Unfortunately for Abner, he’s not just facing a bunch of ordinary musicians. He’s facing a rockin’ group of superheroes. Each member of the band has an alter ego that possesses great abilities, which allow him to battle the forces of evil.

Gene Simmons’ alter ego is The Demon, who has great strength and the ability to breath fire. Paul Stanley, a.k.a Starchild, can shoot lasers out of his eyes. These lasers give him the ability to control minds and hear distant conversations, much like the Whisper 2000. Ace Frehley, who goes by the moniker Space Ace, also can shoot lasers, and has the ability to teleport himself to another location. Finally Peter Criss has incredible leaping ability, thus earning himself the name Cat Man. Criss accomplishes a rare feat in this film, despite the fact that he speaks English, they had another actor dub in his lines.

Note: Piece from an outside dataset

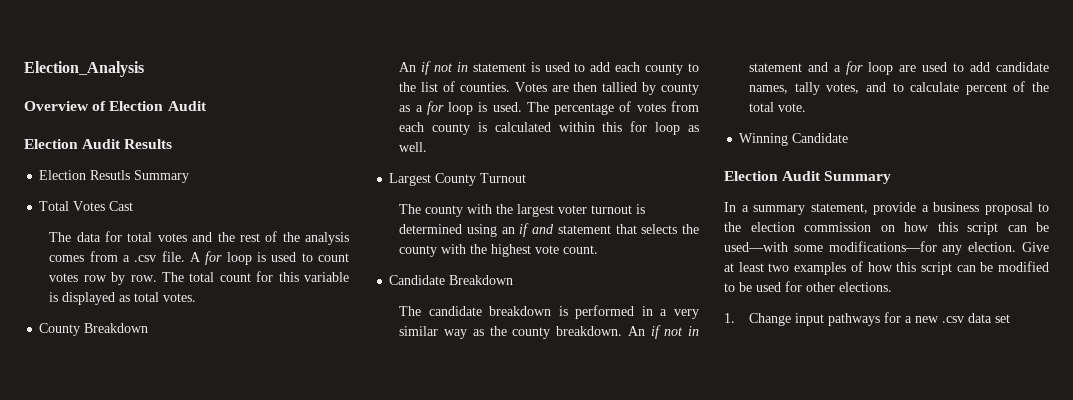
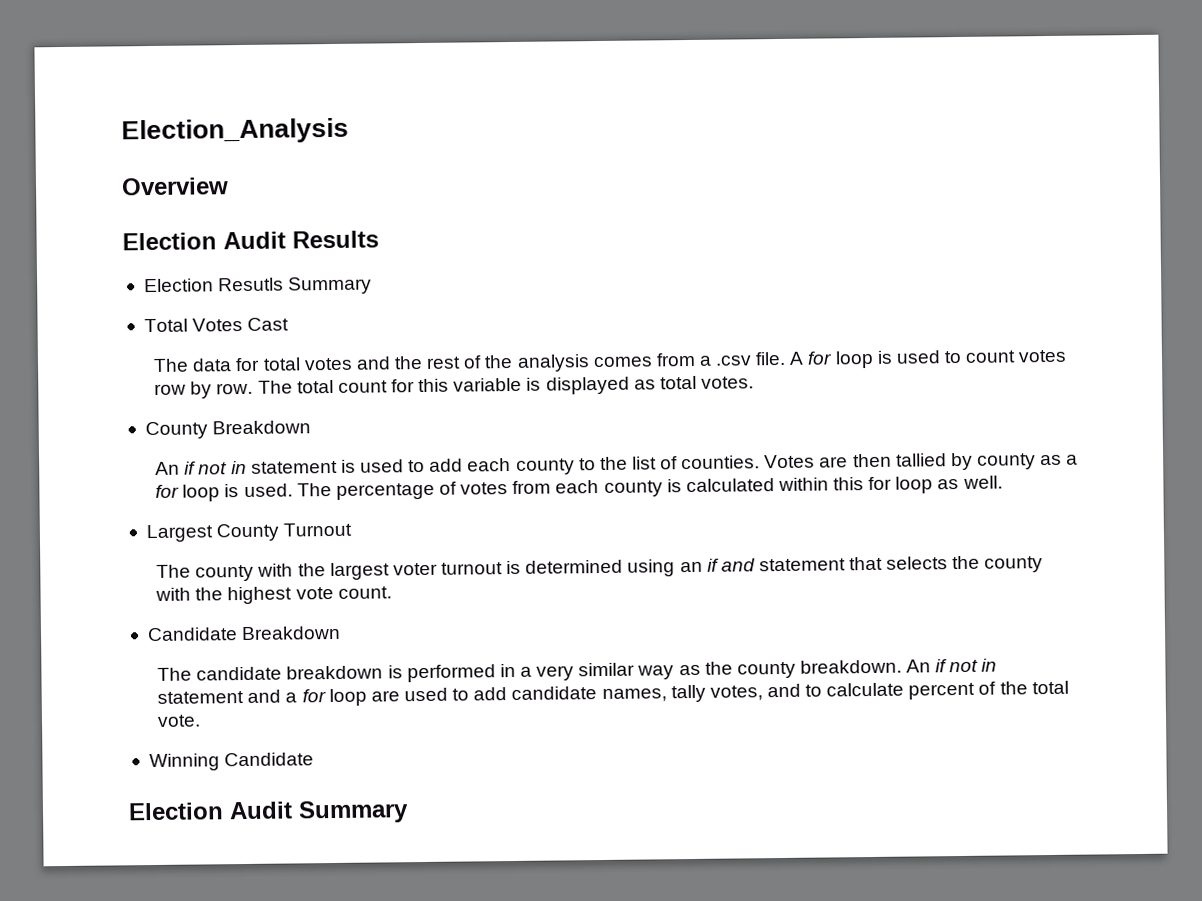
[92,101,207,111] of Election Audit -> (229, 186) none
[724,202,1049,215] [724,222,1049,235] [724,241,1049,255] [724,261,1049,275] [724,281,892,292] [724,312,1011,326] // In a summary statement, provide a business proposal to the election commission on how this script can be used—with some modifications—for any election. Give at least two examples of how this script can be modified to be used for other elections. // 1. Change input pathways for a new .csv data set -> (409, 812) none

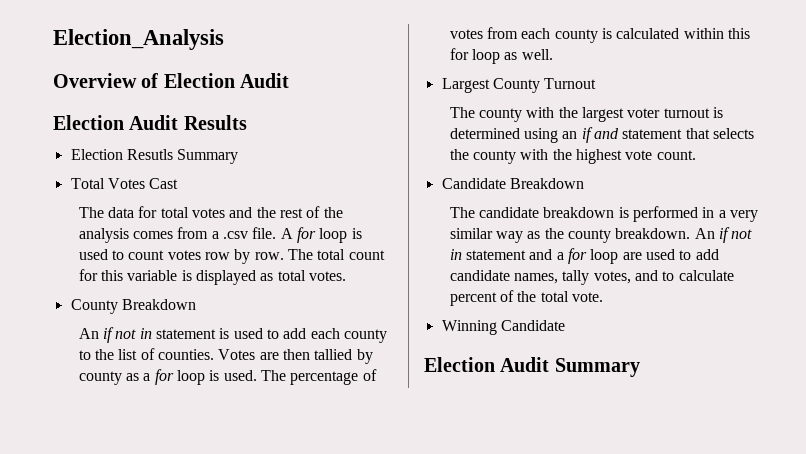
(229, 186) none -> [141,73,290,88] of Election Audit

Allegedly they had to stick peanut butter on the roof of his mouth to get it to look as though he was speaking.

I don’t want to give away the ending, but KISS does triumph over Abner and put an end to his robot making ways. I guess I did kind of give away the ending. Don’t let that deter you from seeking out a copy. Unfortunately it has never been released on DVD, and was only released on VHS for a short time in the 1980s. If you don’t happen to have access to a De Lorean, you can watch it on Youtube. It is cut into several parts, and the great thing is that it really doesn’t matter what order you watch them in.

I think this is such a great film that I am going to SHOUT IT OUT LOUD!!! If you want to rock and roll all night, and also party everyday, then I cannot think of a better way to get the festivities started then by watching this film.